Of all the lines in the entries below, give again exactly those starting at the line containing "- -- editor @ref" and ending at the line containing "and inspector disconnects", both ends included, and no others.

▶ [GIVEN DATA]
········

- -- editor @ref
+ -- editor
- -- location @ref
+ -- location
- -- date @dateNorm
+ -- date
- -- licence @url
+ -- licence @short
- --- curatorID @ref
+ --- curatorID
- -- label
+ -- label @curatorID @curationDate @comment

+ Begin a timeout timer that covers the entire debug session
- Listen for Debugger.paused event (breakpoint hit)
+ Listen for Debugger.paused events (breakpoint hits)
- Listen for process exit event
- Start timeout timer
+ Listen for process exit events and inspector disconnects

········

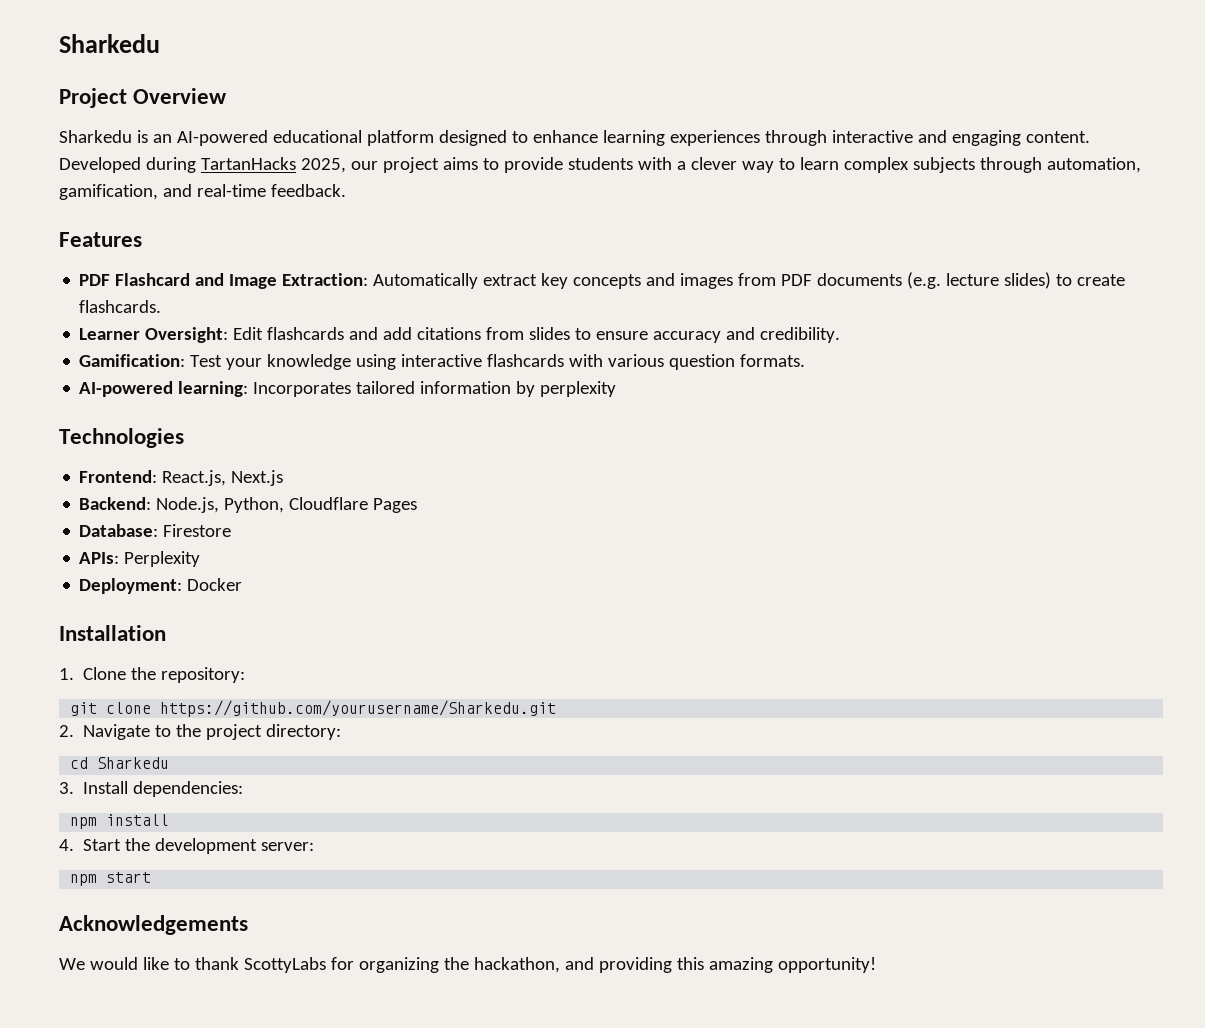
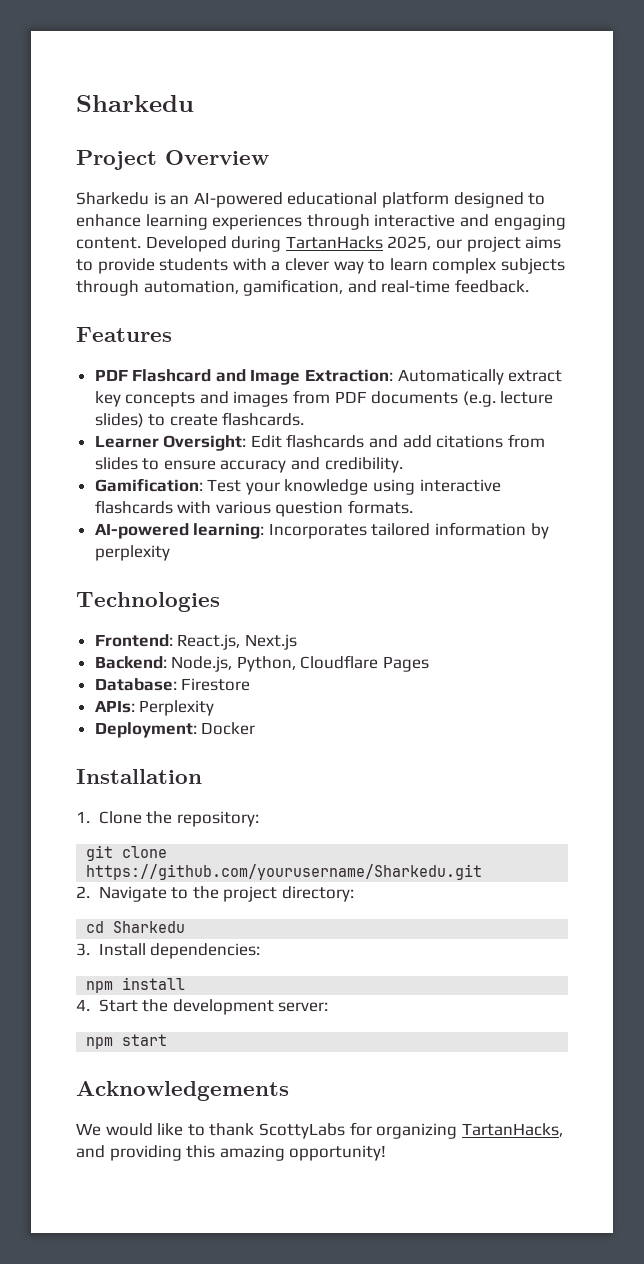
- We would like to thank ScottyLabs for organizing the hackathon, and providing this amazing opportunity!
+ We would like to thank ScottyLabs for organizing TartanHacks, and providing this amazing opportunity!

········

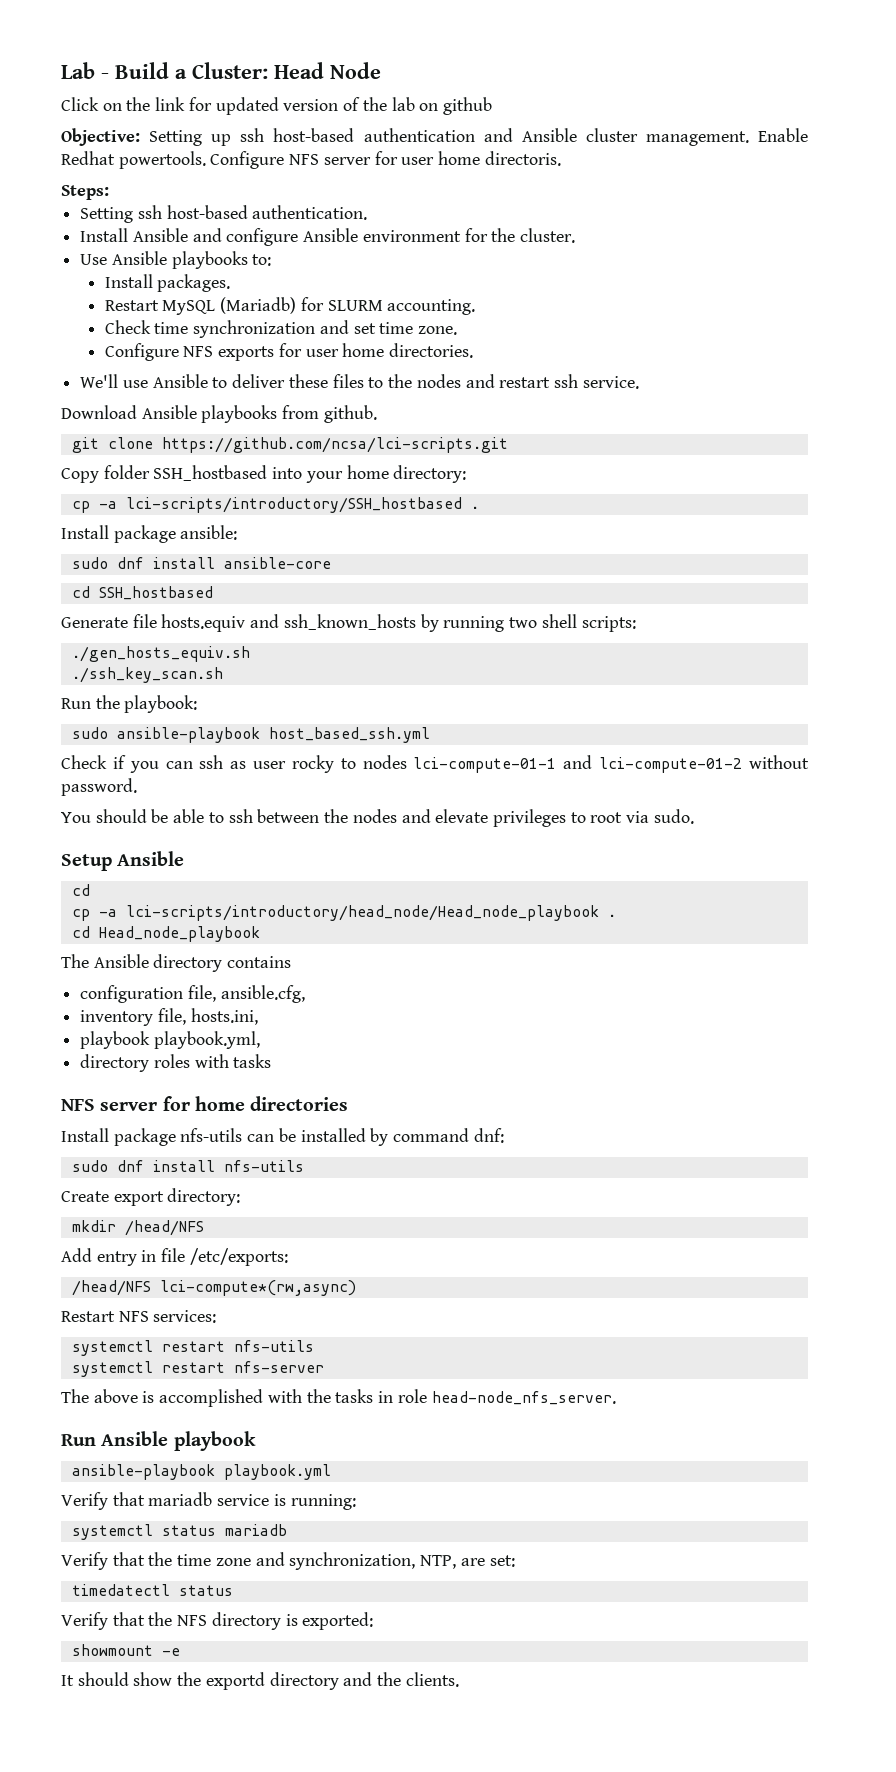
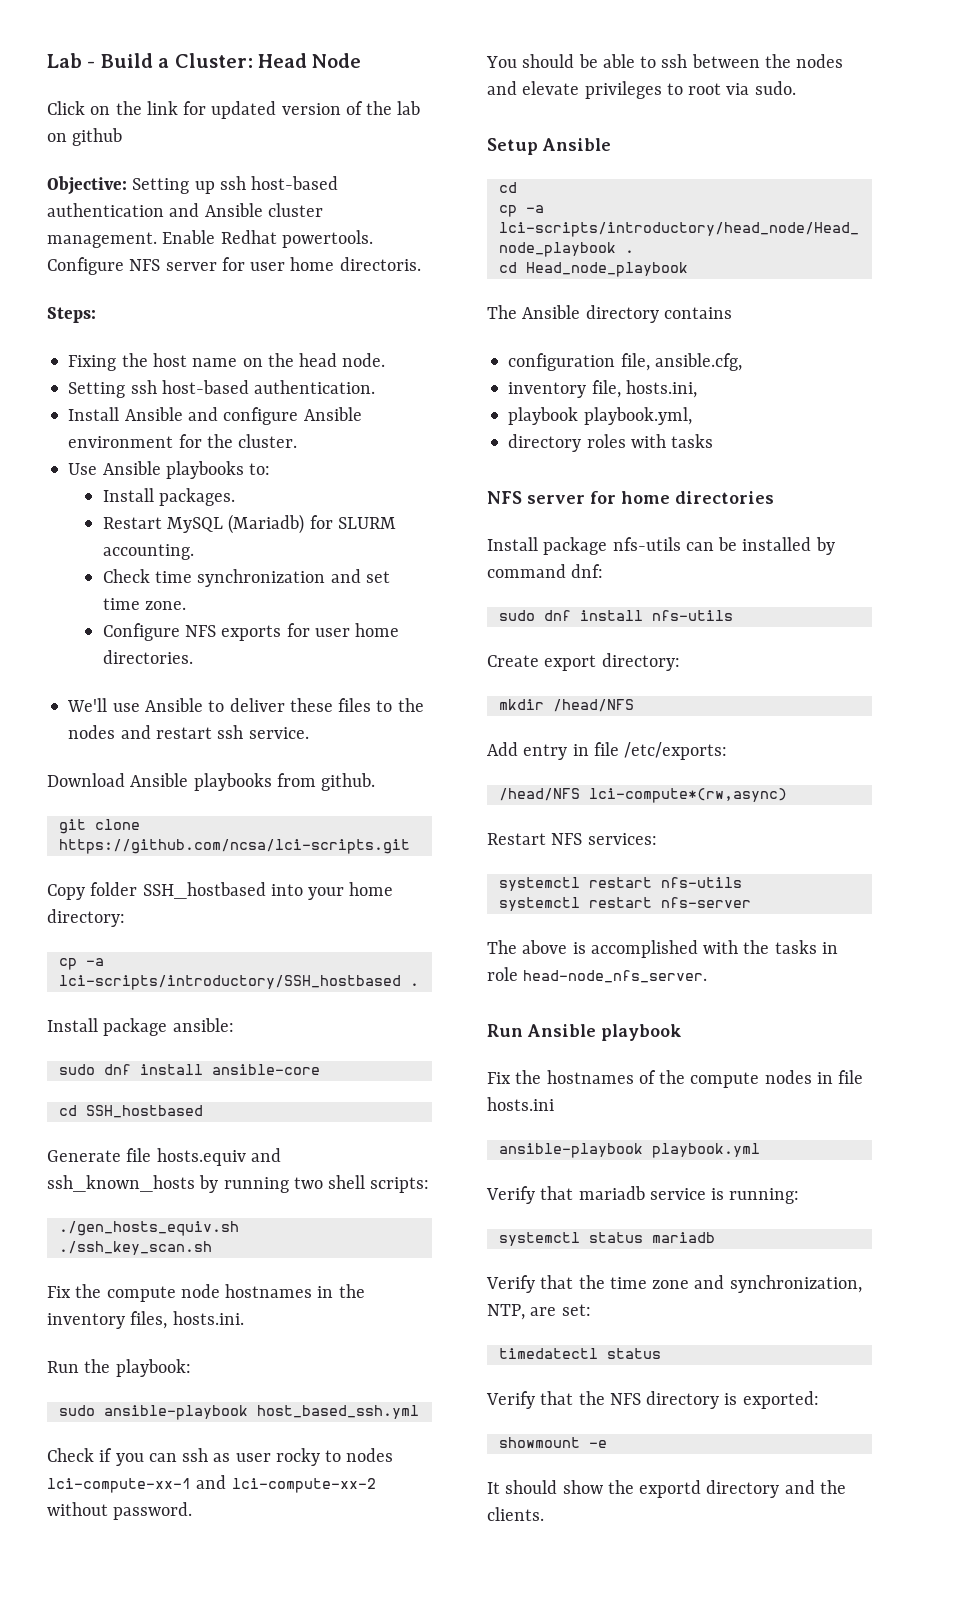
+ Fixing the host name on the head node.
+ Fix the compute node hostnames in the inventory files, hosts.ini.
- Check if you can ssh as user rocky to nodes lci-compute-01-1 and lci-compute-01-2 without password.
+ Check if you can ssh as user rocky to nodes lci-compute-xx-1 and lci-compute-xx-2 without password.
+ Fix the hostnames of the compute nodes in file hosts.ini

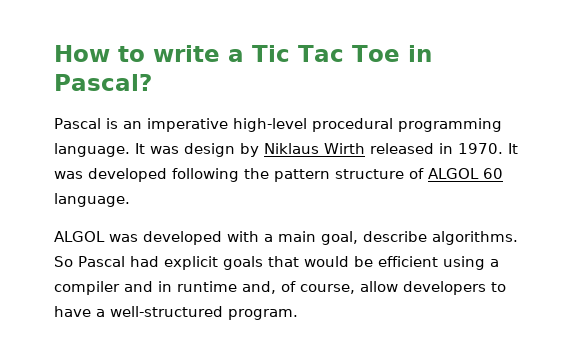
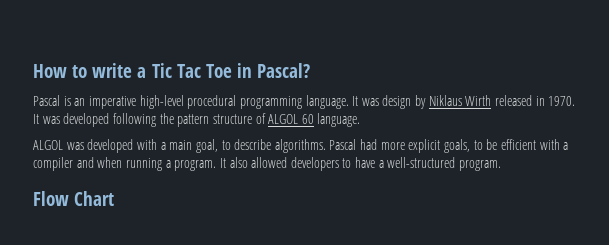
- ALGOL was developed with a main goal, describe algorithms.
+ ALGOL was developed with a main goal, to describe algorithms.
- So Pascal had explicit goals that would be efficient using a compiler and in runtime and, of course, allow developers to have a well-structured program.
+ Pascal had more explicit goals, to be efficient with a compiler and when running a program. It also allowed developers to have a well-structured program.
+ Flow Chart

········

▶ [FINISHED EXERCISE]
- -- editor @ref
+ -- editor
- -- location @ref
+ -- location
- -- date @dateNorm
+ -- date
- -- licence @url
+ -- licence @short
- --- curatorID @ref
+ --- curatorID
- -- label
+ -- label @curatorID @curationDate @comment

+ Begin a timeout timer that covers the entire debug session
- Listen for Debugger.paused event (breakpoint hit)
+ Listen for Debugger.paused events (breakpoint hits)
- Listen for process exit event
- Start timeout timer
+ Listen for process exit events and inspector disconnects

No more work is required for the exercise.